■ **Instructions for the task**:
Please repeat, exactly as written, the line containing "ACH-000021 | Cell" and every line after it through the end of the records below, leaving out any pictures.

━━━ Data shown ━━━

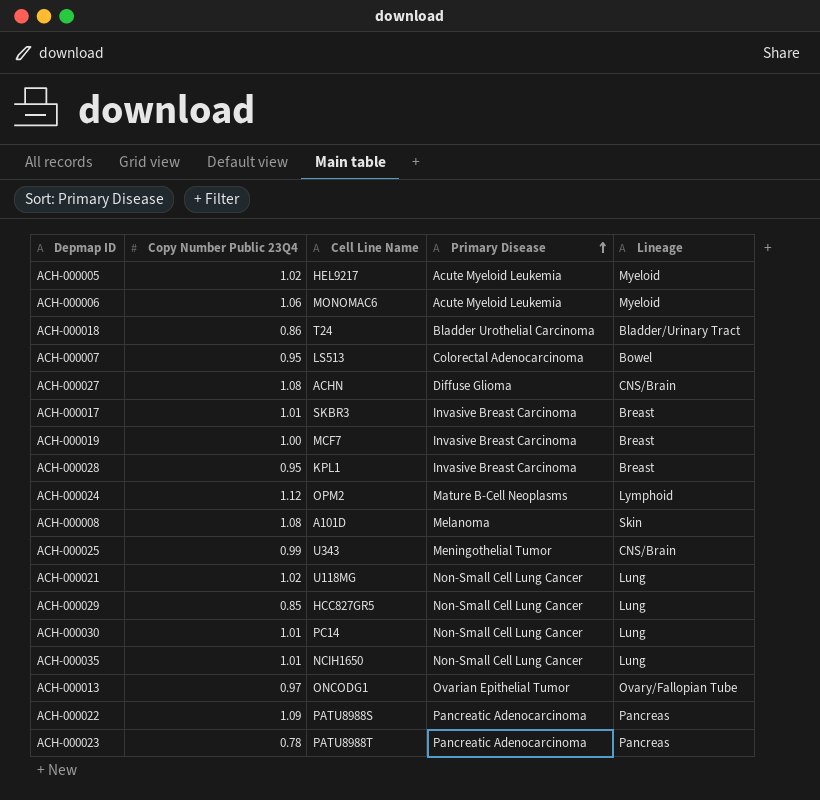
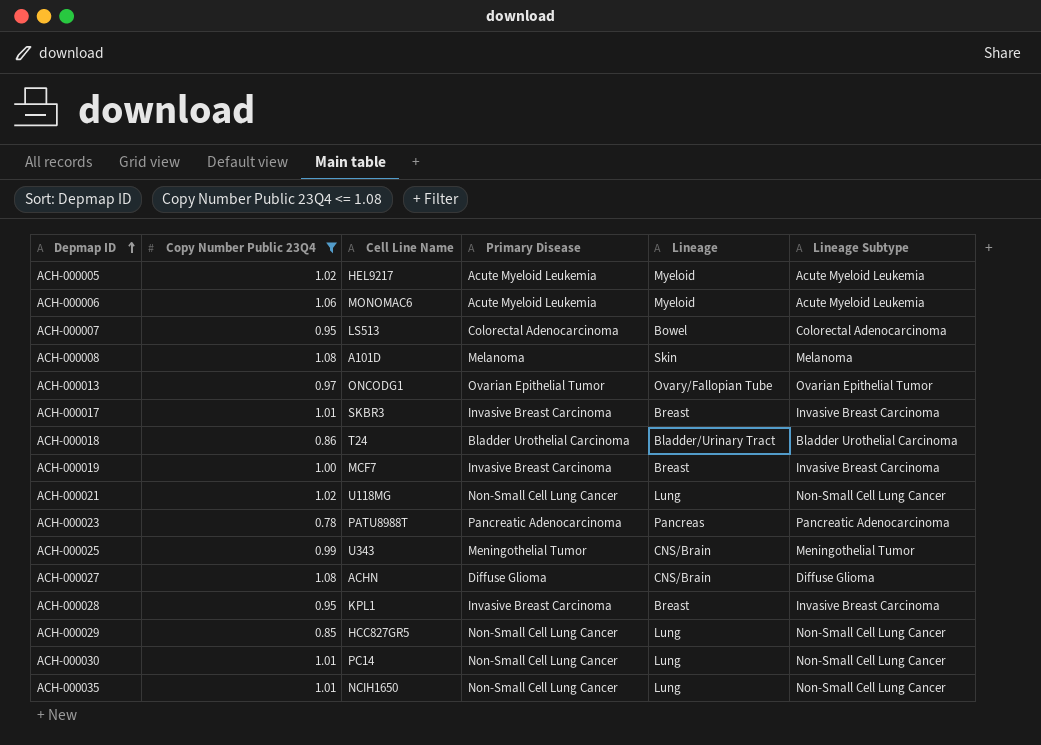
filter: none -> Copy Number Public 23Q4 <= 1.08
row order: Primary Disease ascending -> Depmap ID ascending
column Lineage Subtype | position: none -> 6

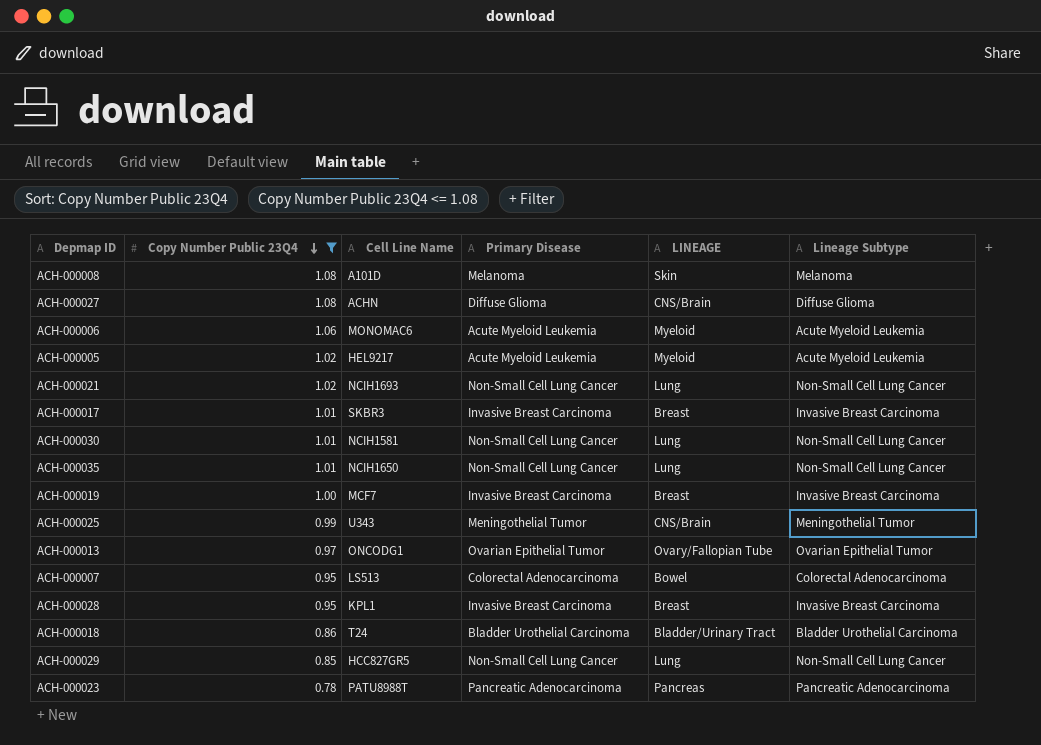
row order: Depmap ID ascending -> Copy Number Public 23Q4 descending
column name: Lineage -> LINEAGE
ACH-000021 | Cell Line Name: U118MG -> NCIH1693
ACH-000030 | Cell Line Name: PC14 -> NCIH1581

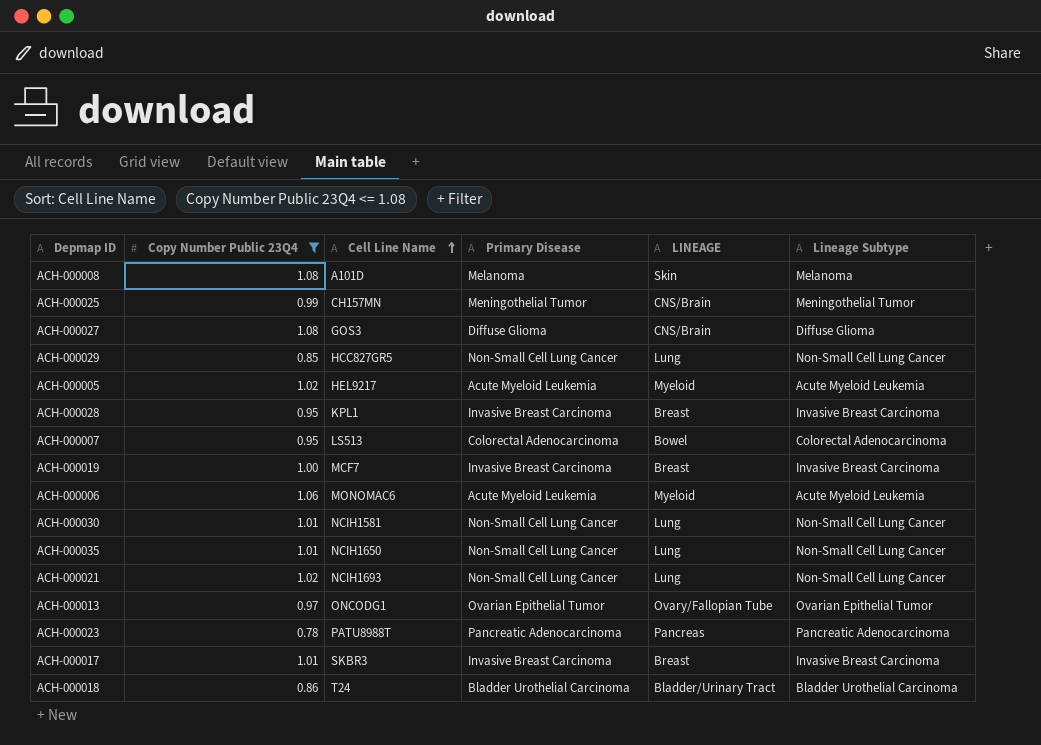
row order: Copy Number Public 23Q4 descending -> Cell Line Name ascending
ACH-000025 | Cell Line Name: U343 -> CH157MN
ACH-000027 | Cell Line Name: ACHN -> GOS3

━━━

■ **The completed task**:
ACH-000021 | Cell Line Name: U118MG -> NCIH1693
ACH-000030 | Cell Line Name: PC14 -> NCIH1581

row order: Copy Number Public 23Q4 descending -> Cell Line Name ascending
ACH-000025 | Cell Line Name: U343 -> CH157MN
ACH-000027 | Cell Line Name: ACHN -> GOS3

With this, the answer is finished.